Prognosis Fairly Good for Kids with Juvenile Idiopathic Arthritis

Adulthood for juvenile idiopathic arthritis patients doesn’t eliminate the risk for uveitis-related visual complications, but a recent Dutch study reported that for most the outcomes appear to be “fairly good.” The caveat, however, was that one-third of the patients in study became visually impaired or blind in one eye as young adults.

Adulthood for juvenile idiopathic arthritis patients doesn’t eliminate the risk for uveitis-related visual complications, but a recent Dutch study reported that for most the outcomes appear to be “fairly good.” The caveat, however, was that one-third of the patients in study became visually impaired or blind in one eye as young adults.

In addition, “a fair amount of the patients suffered from ongoing uveitis activity and needed ongoing treatment as well as surgical interventions,” the authors added “Awareness of these findings is important for ophthalmologists and rheumatologists treating patients with JIA-uveitis, as well as for the patients themselves, in order to prevent these patients from becoming visually disabled even many years after their typical childhood onset of the disease. .”

Juvenile Idiopathic Arthritis or JIA used to be known as Juvenile Rheumatoid Arthritis. It is an autoinflammatory diseases and uveritis is an inflammatory eye disease, which can be one of JIA's comorbid conditions. JIA reportedly is the most common kind of arthritis in children. Risk factors for impaired vision include a younger age of onset for uveitis, and onset of uveitis before arthritis. Being male is another possible risk factor, the study said.

The Dutch researchers, led by Anne-Mieke J.W. Haasnoot of the University of Utrecht Medical Center, noted that not much is known about JIA-uveitis in adults. However, other studies have suggested that uveitis may continue in 30% to 63% of these patients, they said.

The Haasnoot study attempted to add to the knowledge base by reviewing the medical records of 67 patients with JIA-associated chronic anterior uveitis who were 18 or older and had been examined at the University of Utrecht Medical Center and at tertiary centers in Rotterdam, Leiden and Groningen from 1974 to 2015. The retrospective analysis looked at disease status at the check points of 18, 22, and 30 years old.

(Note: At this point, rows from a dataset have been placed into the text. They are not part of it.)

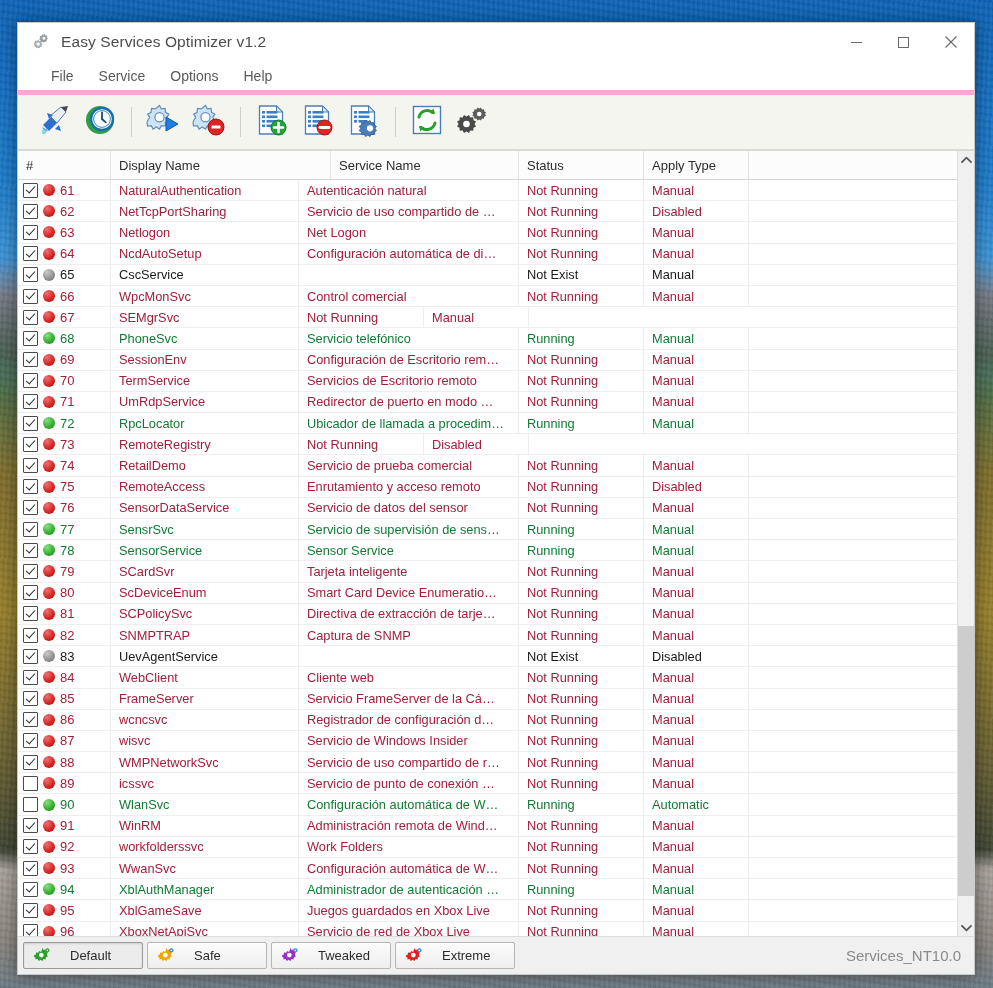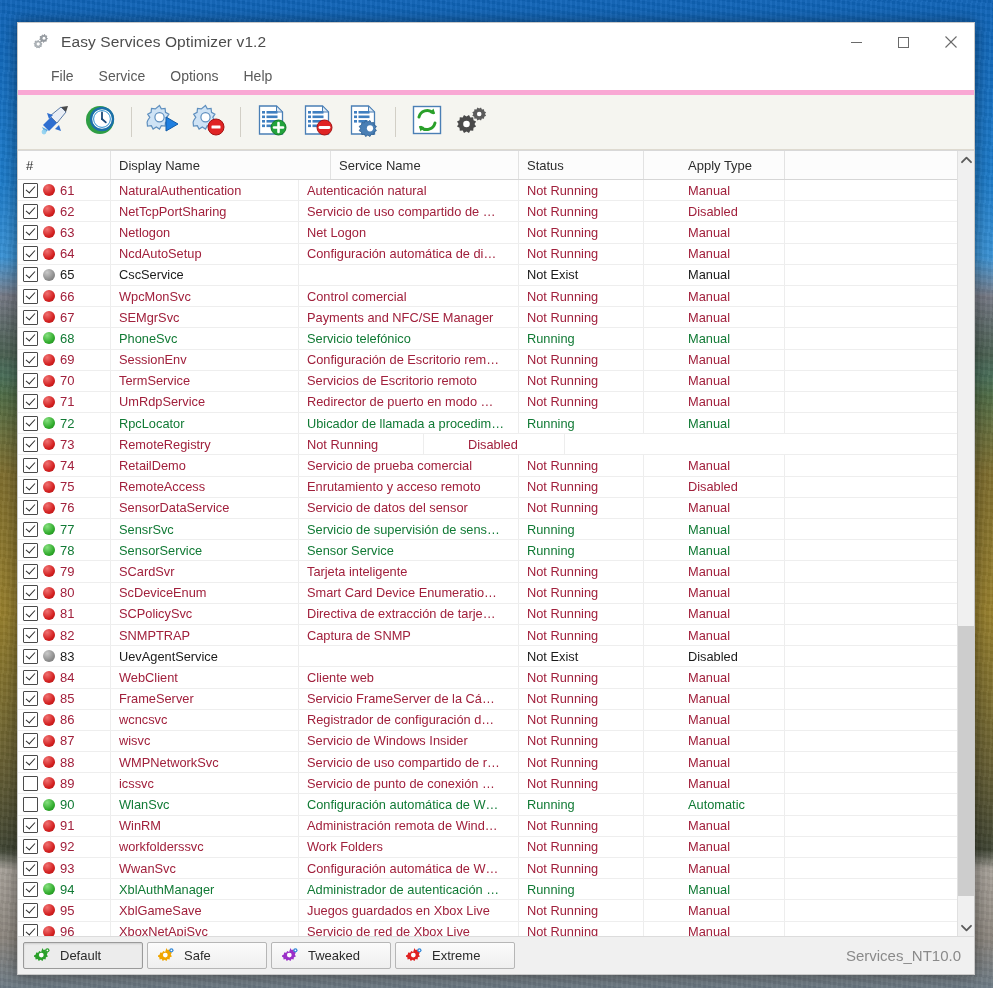"Apply Type" .c-apply { margin-left: 36px -> none }
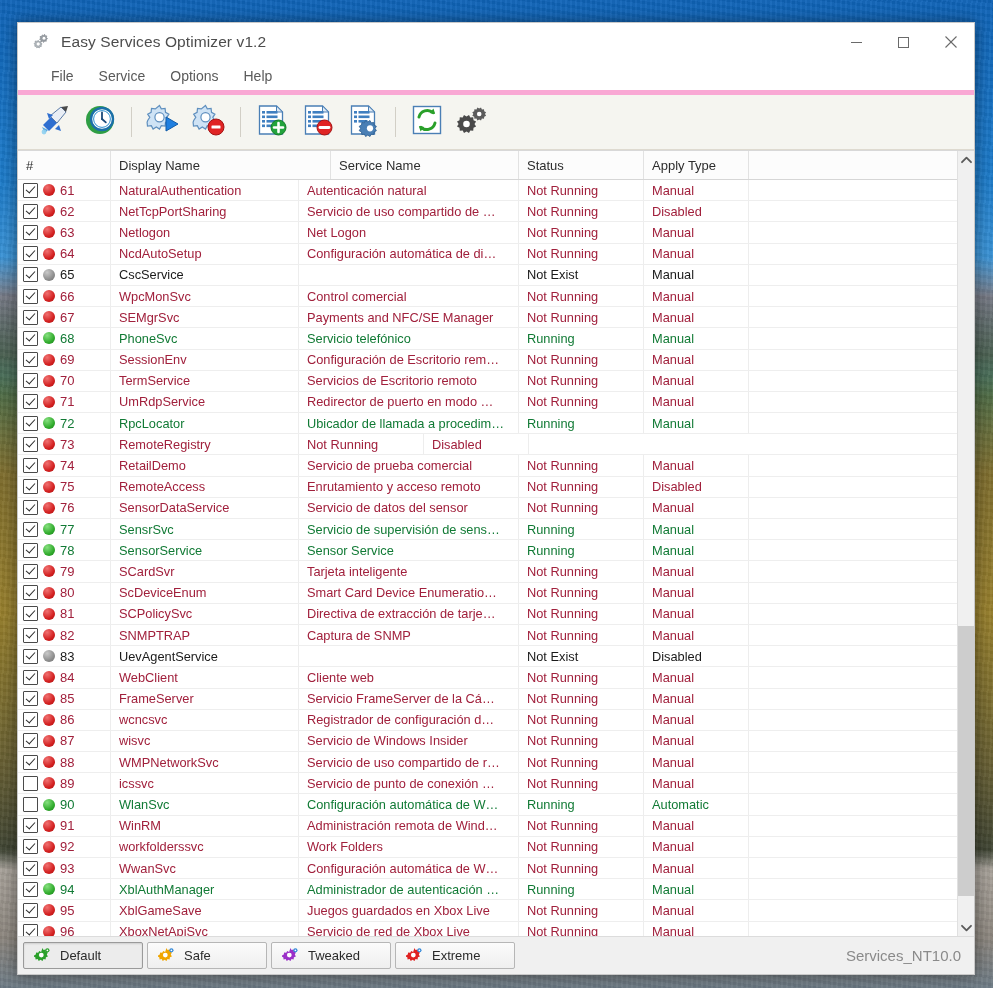"Payments and NFC/SE Manager" div.cell { html: <div>Payments and NFC/SE Manager</div> -> none }
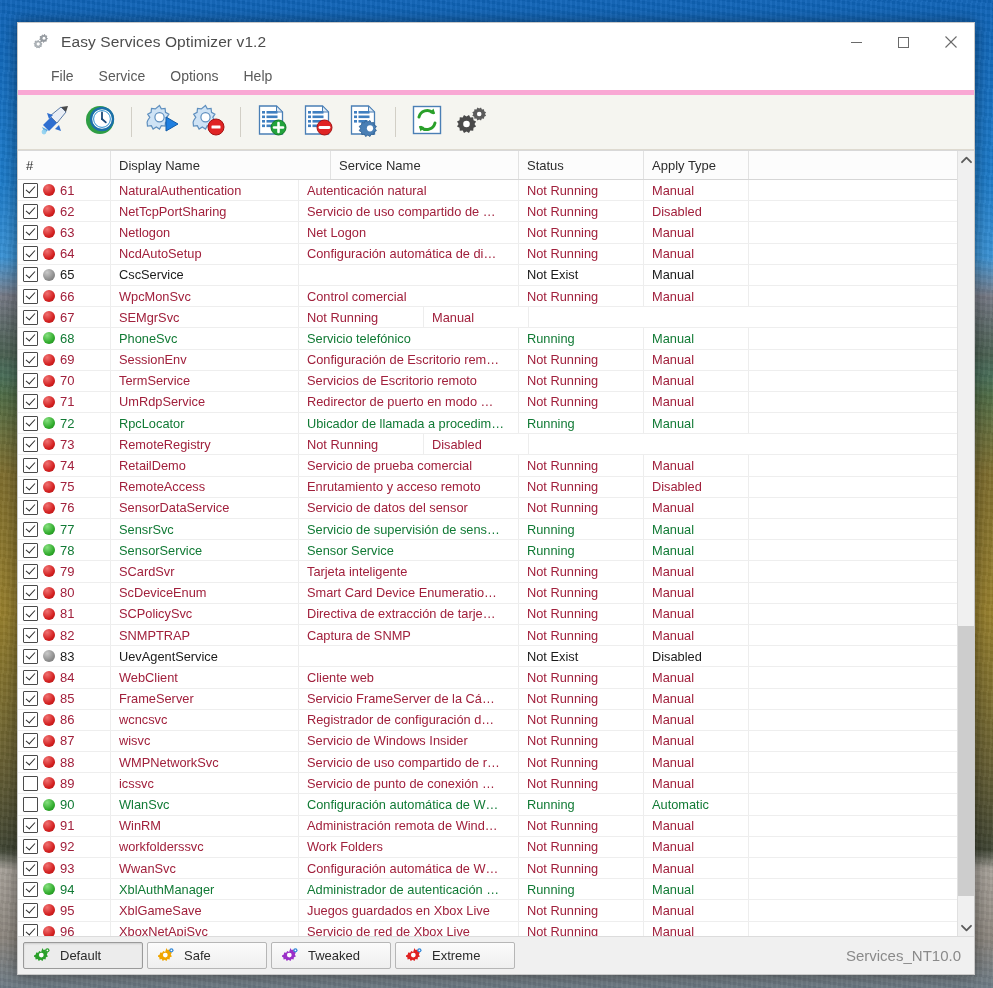"Default" .preset-btn { gap: 9px -> 19px }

Improvements in medications since 1990 have given JIA patients diagnosed since then "slightly better" visual outcomes, authors said, but uveitis was still present in half those patients. At 22 and 30 years old in their worst eyes more than half were legally blind for the group treated before 1990. For the 22-year-olds treated after 1990, less than 30% were blind in their worst eyes. (There was insufficient data for the post-1990 30 year olds.)

For post-1990 18-years-old the benefits of new medications were even greater in their best eyes. The study explained that at 18-years-old four patients (8%) were in remission throughout the year None were legally blind in their best eyes and none had visual impairment there. A little over 20% were legally blind in their worst eye and but about 70% had no visual impairment in their worst eye.

Yet, with JIA-uveitis continuing as they got older a significant proportion of patients needed cataract or glaucoma surgery as adults, the study added.

Newer treatments also have a quality of life impact, the authors pointed out. The newer medications necessitate more visits to ophthalmologists and rheumatologists. For young women the immunosuppressive medications conflict with pregnancy.

“Our results document that JIA is not solely a disease of childhood, but that its activity, accompanied use of systemic medications, complications and additional visual loss continues in early adulthood,” the study said.

The study was published in the October 10 issue of PLOS ONE.